## SUPPLIED MATERIAL
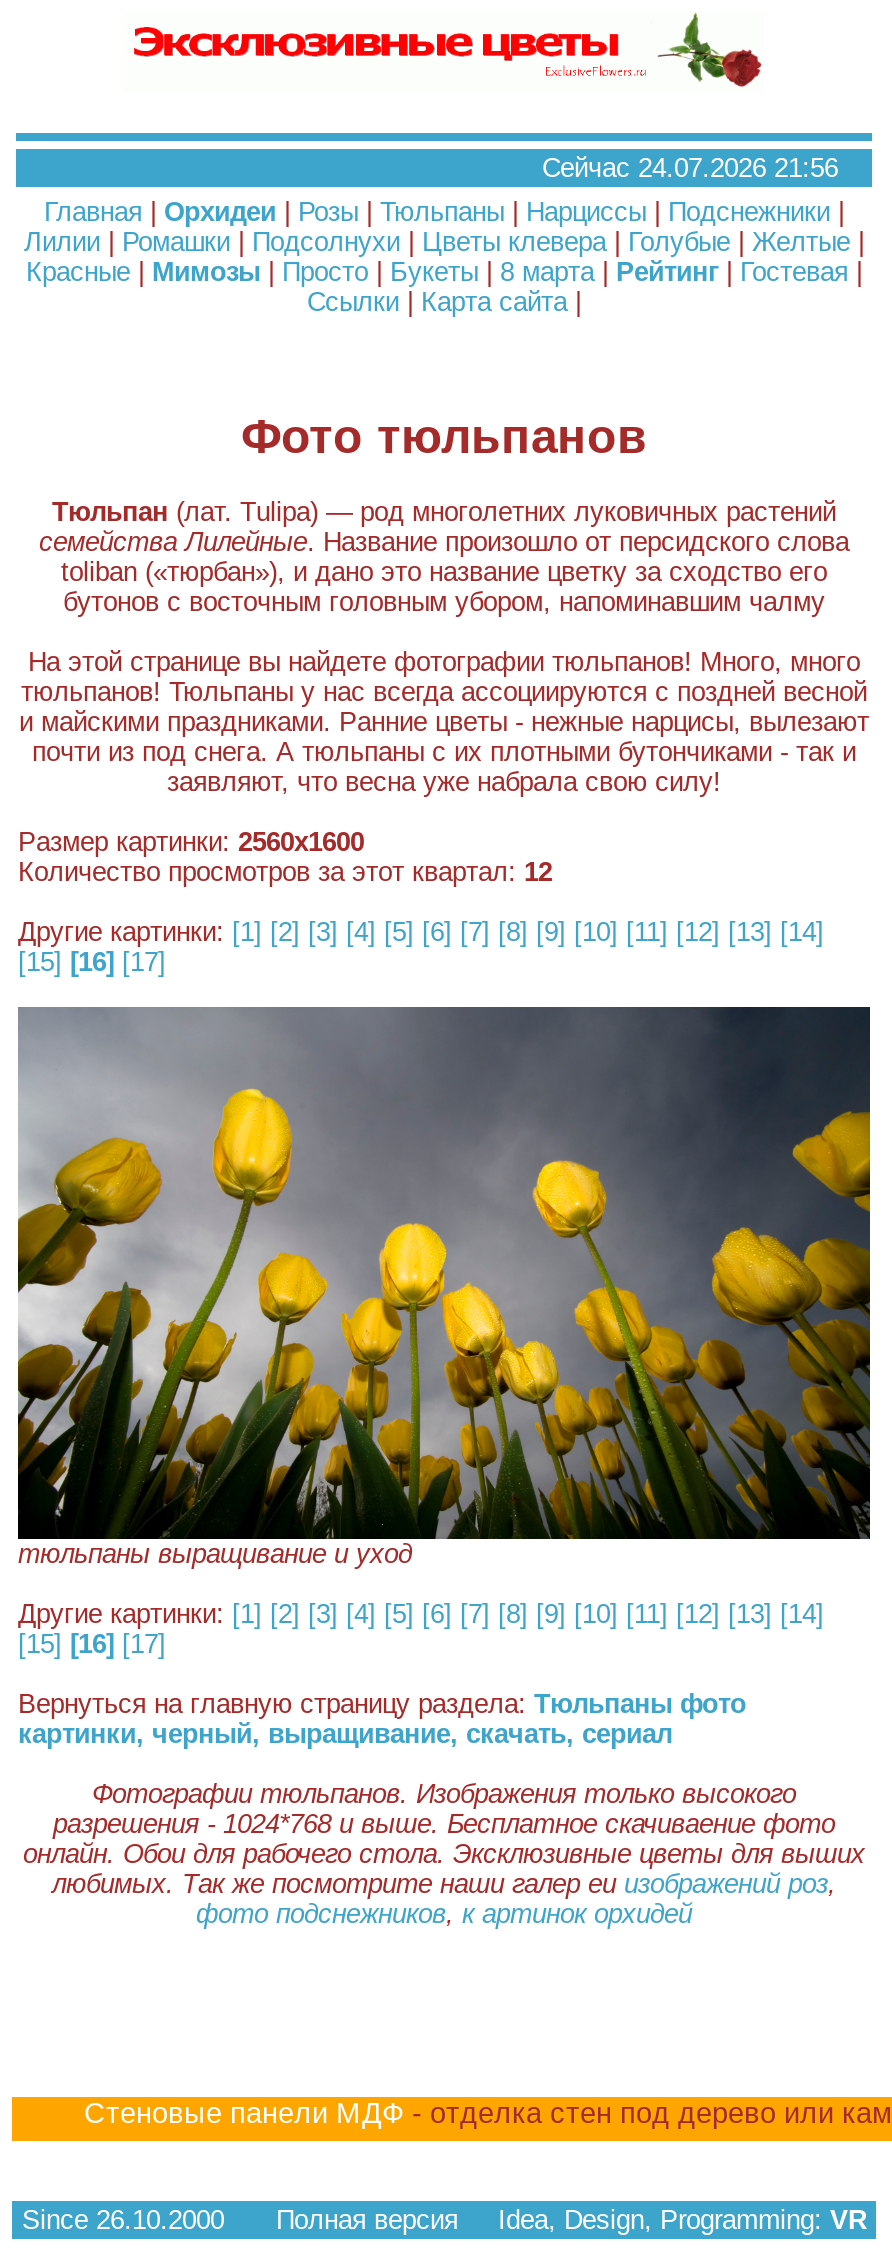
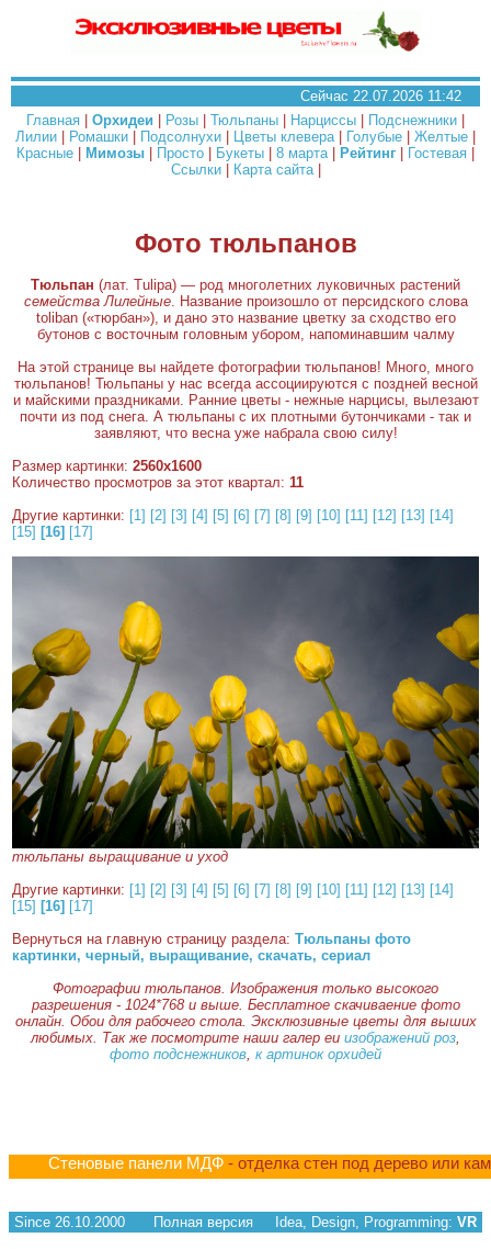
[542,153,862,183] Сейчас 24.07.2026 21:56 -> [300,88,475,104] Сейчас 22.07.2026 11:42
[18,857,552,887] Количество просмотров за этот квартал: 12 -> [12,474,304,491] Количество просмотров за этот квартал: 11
==
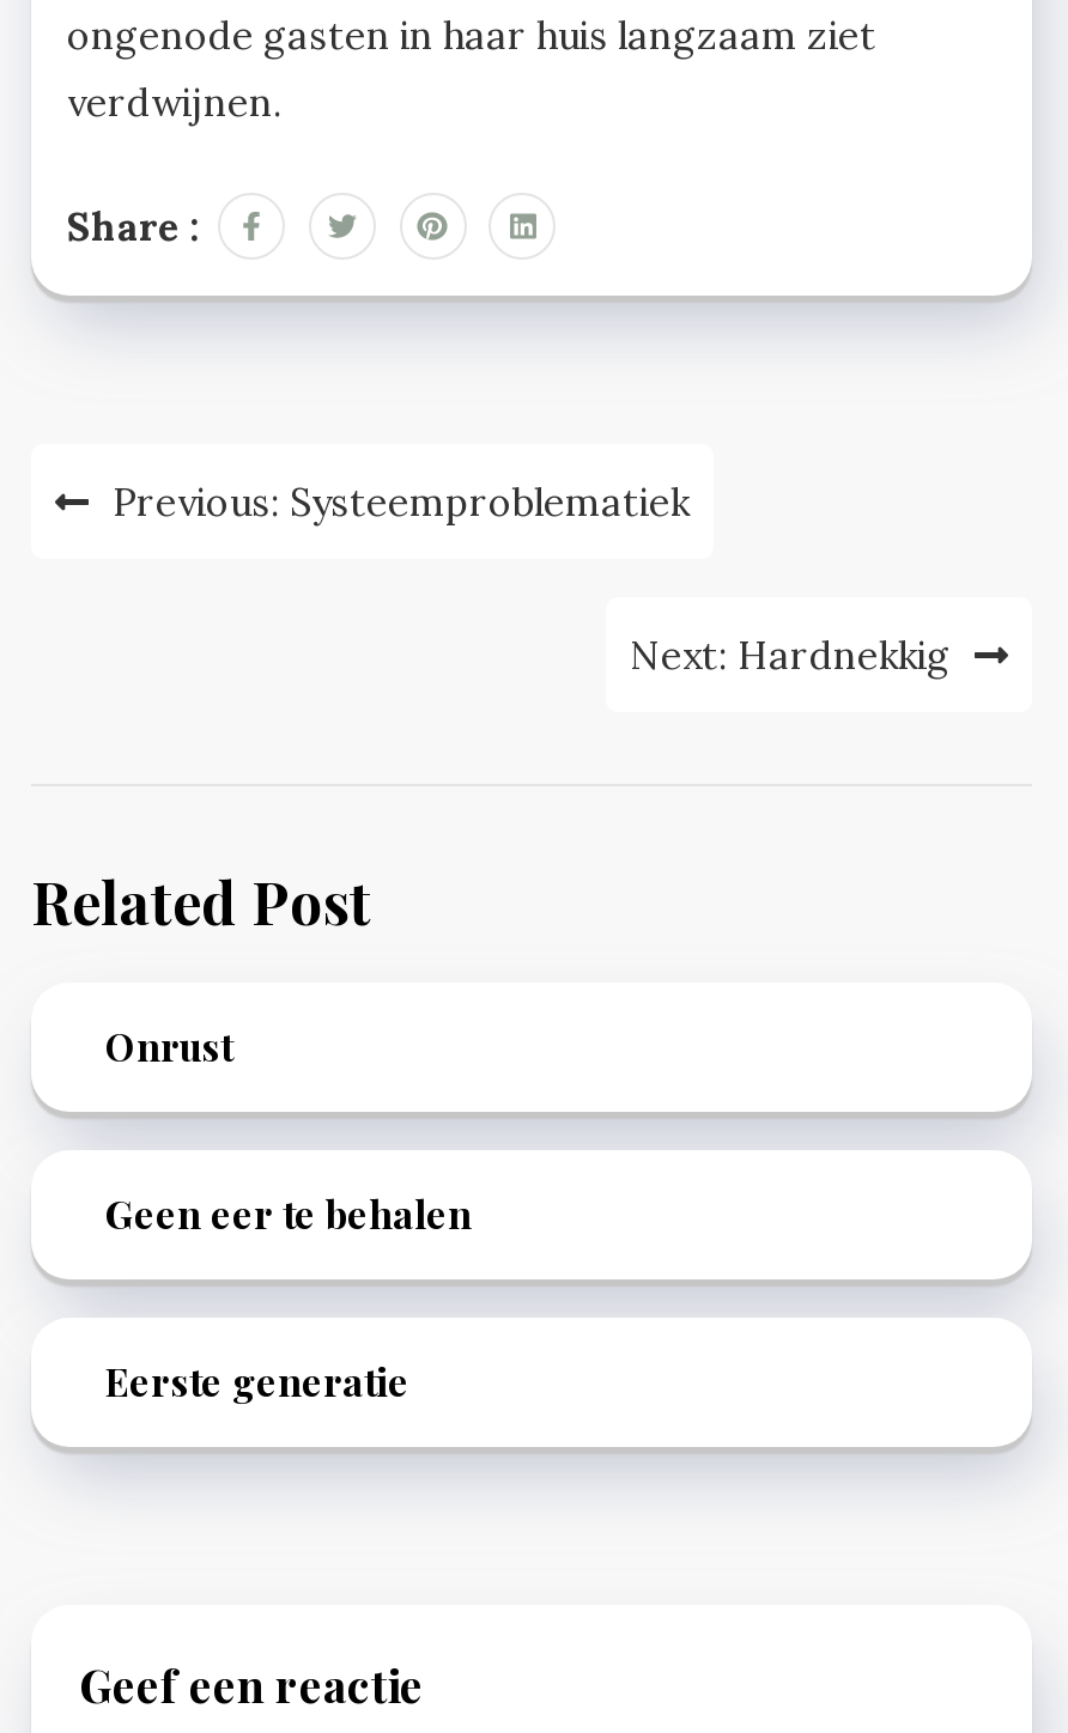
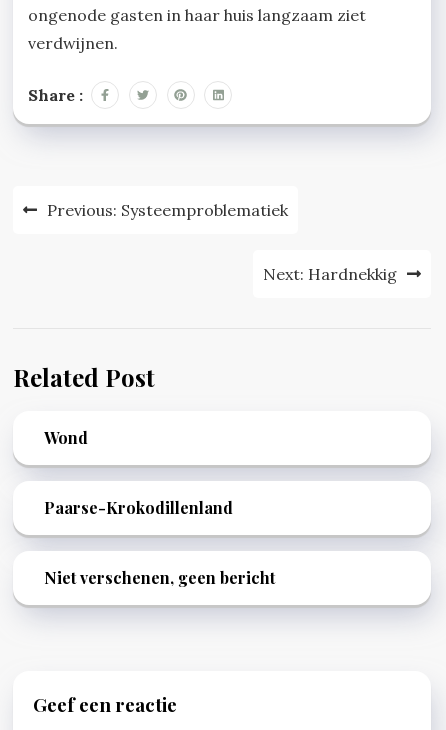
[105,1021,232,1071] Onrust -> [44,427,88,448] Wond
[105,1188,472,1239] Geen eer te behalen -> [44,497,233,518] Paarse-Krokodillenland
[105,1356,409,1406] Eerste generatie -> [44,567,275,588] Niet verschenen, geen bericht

## INSTRUCTIONS TO FOLLOW
Reproduce only the lines above, starting at the line with "[105,1188,472,1239] Geen eer" and ending at the line with "[105,1356,409,1406] Eerste generatie", exactly as written.

## EXERCISE SOLUTION
[105,1188,472,1239] Geen eer te behalen -> [44,497,233,518] Paarse-Krokodillenland
[105,1356,409,1406] Eerste generatie -> [44,567,275,588] Niet verschenen, geen bericht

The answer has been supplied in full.